• DIRECTIONS FOR THIS TASK: Go through the records and show each line where the word "self" occurs.

• SUPPLIED ENTRIES:
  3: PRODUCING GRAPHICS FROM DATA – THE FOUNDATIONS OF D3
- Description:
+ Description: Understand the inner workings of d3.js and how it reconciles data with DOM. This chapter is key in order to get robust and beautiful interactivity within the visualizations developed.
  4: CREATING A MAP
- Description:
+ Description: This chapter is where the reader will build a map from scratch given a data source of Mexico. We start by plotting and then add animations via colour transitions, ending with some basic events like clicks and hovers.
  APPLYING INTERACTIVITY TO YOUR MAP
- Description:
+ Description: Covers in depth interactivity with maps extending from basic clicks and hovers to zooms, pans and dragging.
==
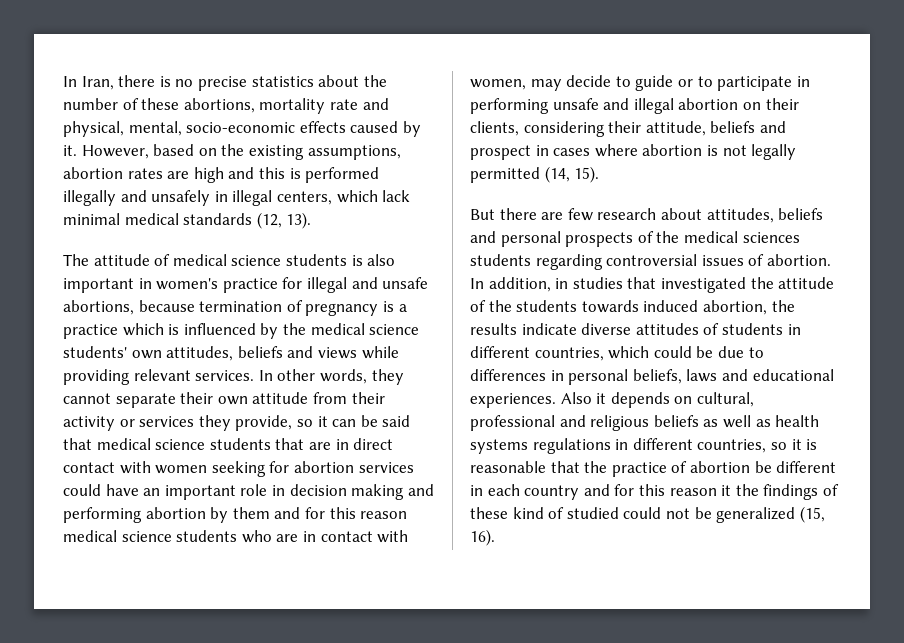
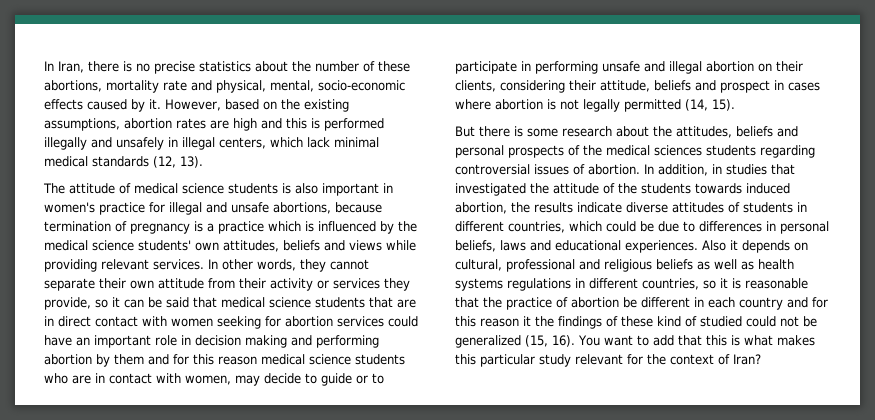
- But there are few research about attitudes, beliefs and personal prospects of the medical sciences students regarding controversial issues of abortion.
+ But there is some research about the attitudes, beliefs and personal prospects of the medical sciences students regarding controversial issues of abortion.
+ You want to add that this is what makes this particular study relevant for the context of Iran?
* * *
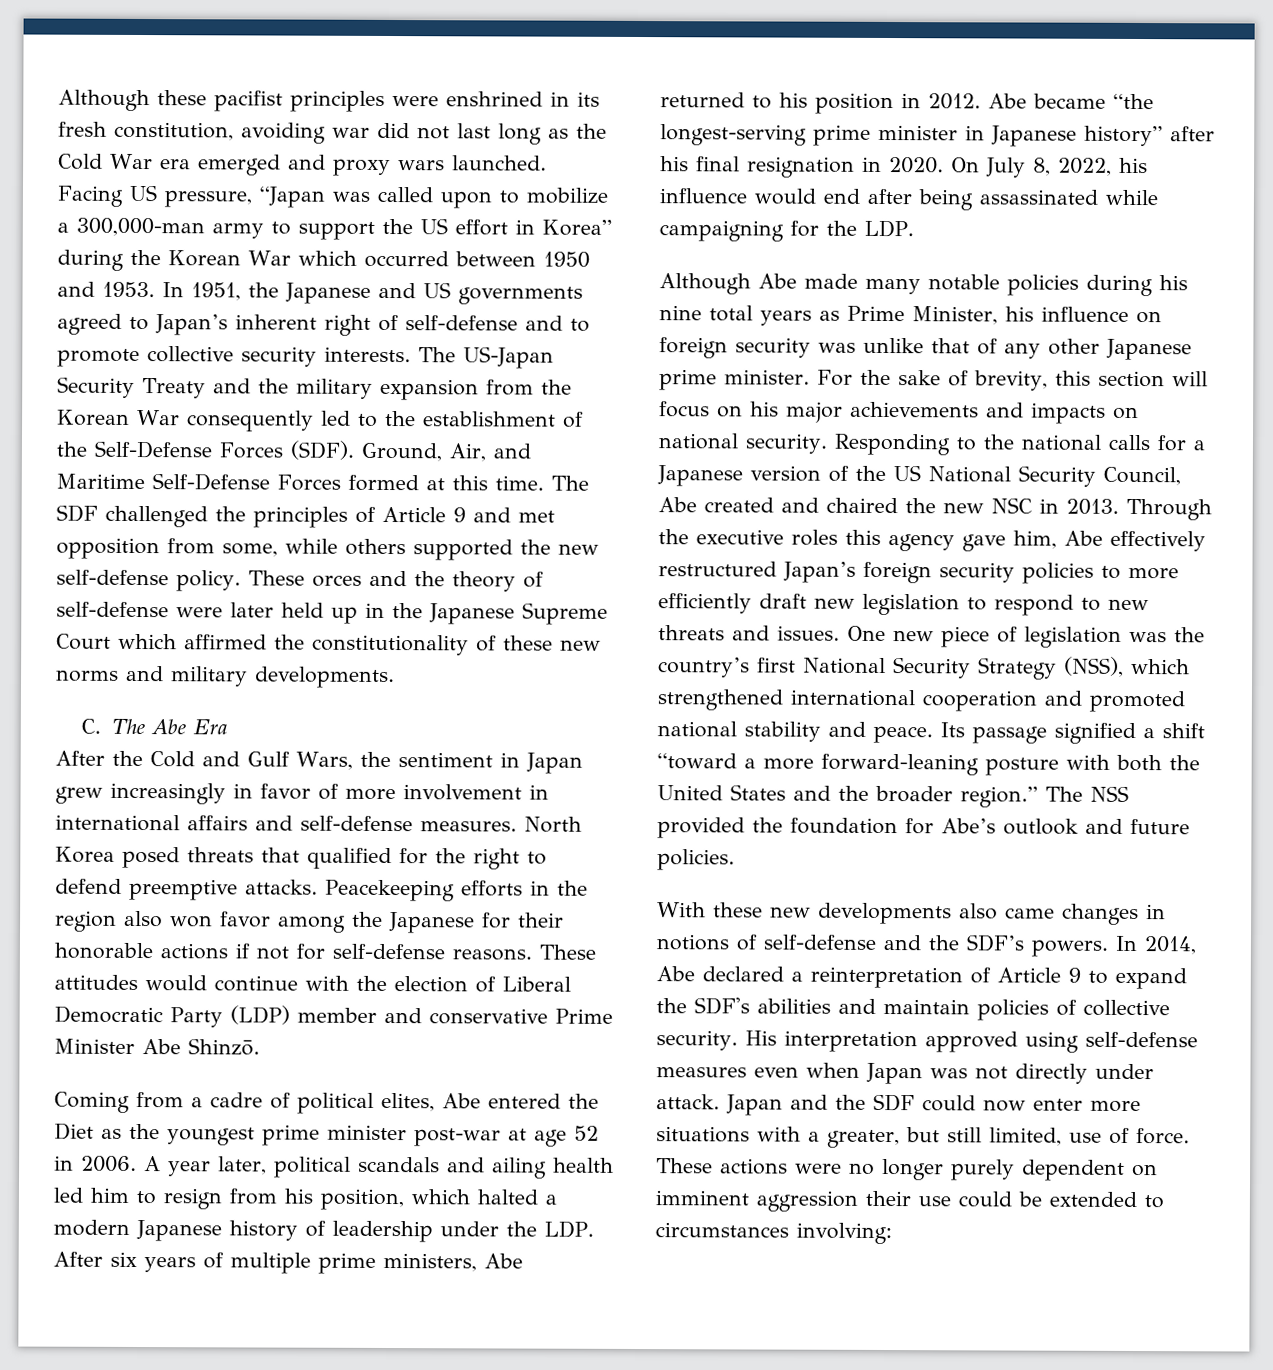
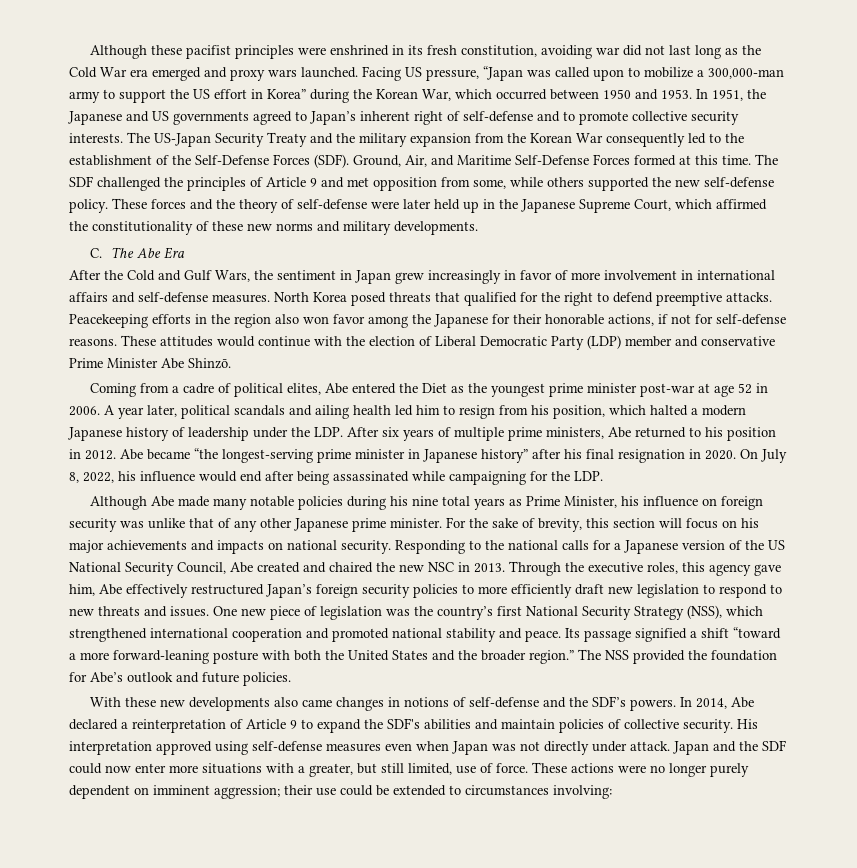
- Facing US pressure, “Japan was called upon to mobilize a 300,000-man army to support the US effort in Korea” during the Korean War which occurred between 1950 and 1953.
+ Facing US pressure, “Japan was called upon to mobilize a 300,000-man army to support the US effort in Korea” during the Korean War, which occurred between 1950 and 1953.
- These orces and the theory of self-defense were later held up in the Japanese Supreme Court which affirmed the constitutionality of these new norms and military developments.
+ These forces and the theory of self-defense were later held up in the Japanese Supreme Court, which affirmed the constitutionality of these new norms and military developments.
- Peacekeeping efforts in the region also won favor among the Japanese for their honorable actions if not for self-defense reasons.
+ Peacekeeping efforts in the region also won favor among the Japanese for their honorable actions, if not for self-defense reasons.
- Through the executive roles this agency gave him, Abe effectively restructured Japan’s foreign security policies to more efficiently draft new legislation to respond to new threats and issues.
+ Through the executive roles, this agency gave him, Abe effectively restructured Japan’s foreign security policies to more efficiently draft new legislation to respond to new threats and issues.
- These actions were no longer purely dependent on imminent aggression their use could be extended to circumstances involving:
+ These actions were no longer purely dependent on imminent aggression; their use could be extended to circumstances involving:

• EXERCISE RESPONSE:
- These orces and the theory of self-defense were later held up in the Japanese Supreme Court which affirmed the constitutionality of these new norms and military developments.
+ These forces and the theory of self-defense were later held up in the Japanese Supreme Court, which affirmed the constitutionality of these new norms and military developments.
- Peacekeeping efforts in the region also won favor among the Japanese for their honorable actions if not for self-defense reasons.
+ Peacekeeping efforts in the region also won favor among the Japanese for their honorable actions, if not for self-defense reasons.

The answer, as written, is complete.